(Data for this task begins)
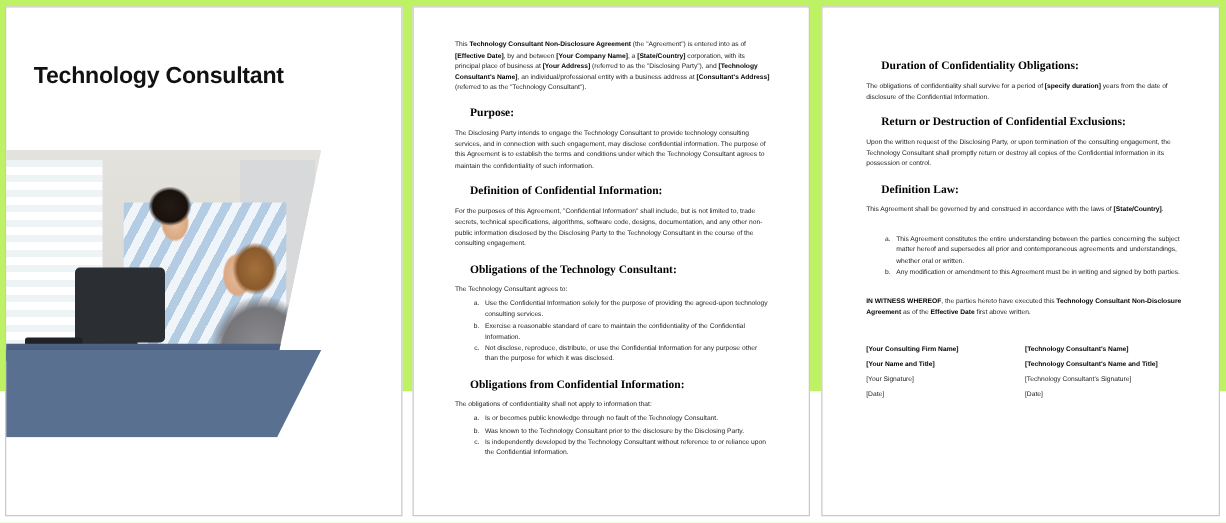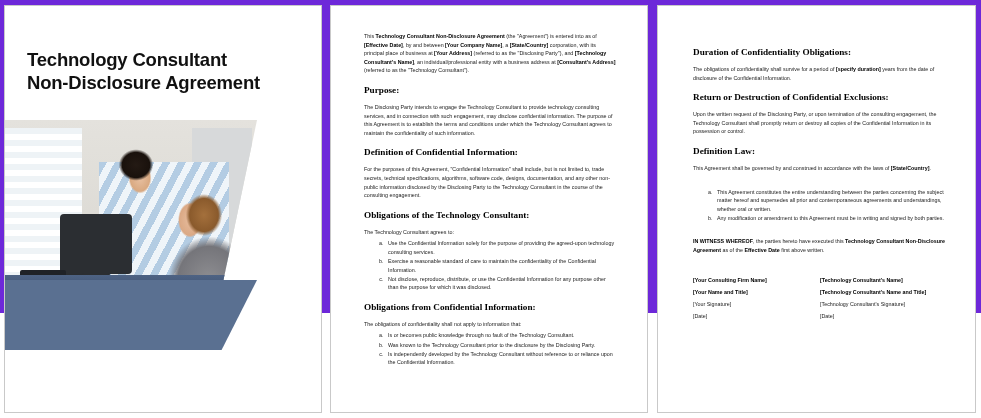--- a/index.html
+++ b/index.html
@@ -10,21 +10,21 @@
   body {
     width: 981px;
     height: 418px;
     font-family: "Liberation Sans", sans-serif;
     overflow: hidden;
   }
   .viewport {
     position: relative;
     width: 981px;
     height: 313px;
-    background: #6d28d9;
+    background: #bef264;
     display: flex;
     align-items: flex-start;
   }
 
   
   .page {
     position: absolute;
     top: 5px;
     background: #ffffff;
     border: 1px solid #c9c9c9;
@@ -168,21 +168,21 @@
     width: 252px;
     color: #000000;
   }
   #page-3 .doc { left: 35px; top: 40px; width: 254px; }
 
   .h2 {
     font-family: "Liberation Serif", serif;
     font-weight: bold;
     font-size: 9.2px;
     line-height: 12px;
-    margin: 0 0 7px 0;
+    margin: 0 0 7px 12px;
     color: #000000;
   }
   .p {
     font-family: "Liberation Sans", sans-serif;
     font-size: 5.35px;
     line-height: 8.6px;
     margin: 0 0 9px 0;
     color: #1a1a1a;
     text-align: left;
   }
@@ -220,21 +220,20 @@
   .spacer-6  { height: 6px; }
 </style>
 </head>
 <body>
 
 <div class="viewport">
 
   <div class="page" id="page-1">
     <div class="cover-title">
       <span class="line">Technology Consultant</span>
-      <span class="line">Non-Disclosure Agreement</span>
     </div>
 
     <div class="cover-art">
       <div class="photo-clip">
         <div class="photo"></div>
         <div class="photo-monitor"></div>
         <div class="photo-keyboard"></div>
         <div class="photo-desk"></div>
       </div>
       <div class="desk-block"></div>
(Data for this task ends)
◆ **Work task**
Once the pictures are removed, output the entries above exactly as given.

◆ **Result**
--- a/index.html
+++ b/index.html
@@ -10,21 +10,21 @@
   body {
     width: 981px;
     height: 418px;
     font-family: "Liberation Sans", sans-serif;
     overflow: hidden;
   }
   .viewport {
     position: relative;
     width: 981px;
     height: 313px;
-    background: #6d28d9;
+    background: #bef264;
     display: flex;
     align-items: flex-start;
   }
 
   
   .page {
     position: absolute;
     top: 5px;
     background: #ffffff;
     border: 1px solid #c9c9c9;
@@ -168,21 +168,21 @@
     width: 252px;
     color: #000000;
   }
   #page-3 .doc { left: 35px; top: 40px; width: 254px; }
 
   .h2 {
     font-family: "Liberation Serif", serif;
     font-weight: bold;
     font-size: 9.2px;
     line-height: 12px;
-    margin: 0 0 7px 0;
+    margin: 0 0 7px 12px;
     color: #000000;
   }
   .p {
     font-family: "Liberation Sans", sans-serif;
     font-size: 5.35px;
     line-height: 8.6px;
     margin: 0 0 9px 0;
     color: #1a1a1a;
     text-align: left;
   }
@@ -220,21 +220,20 @@
   .spacer-6  { height: 6px; }
 </style>
 </head>
 <body>
 
 <div class="viewport">
 
   <div class="page" id="page-1">
     <div class="cover-title">
       <span class="line">Technology Consultant</span>
-      <span class="line">Non-Disclosure Agreement</span>
     </div>
 
     <div class="cover-art">
       <div class="photo-clip">
         <div class="photo"></div>
         <div class="photo-monitor"></div>
         <div class="photo-keyboard"></div>
         <div class="photo-desk"></div>
       </div>
       <div class="desk-block"></div>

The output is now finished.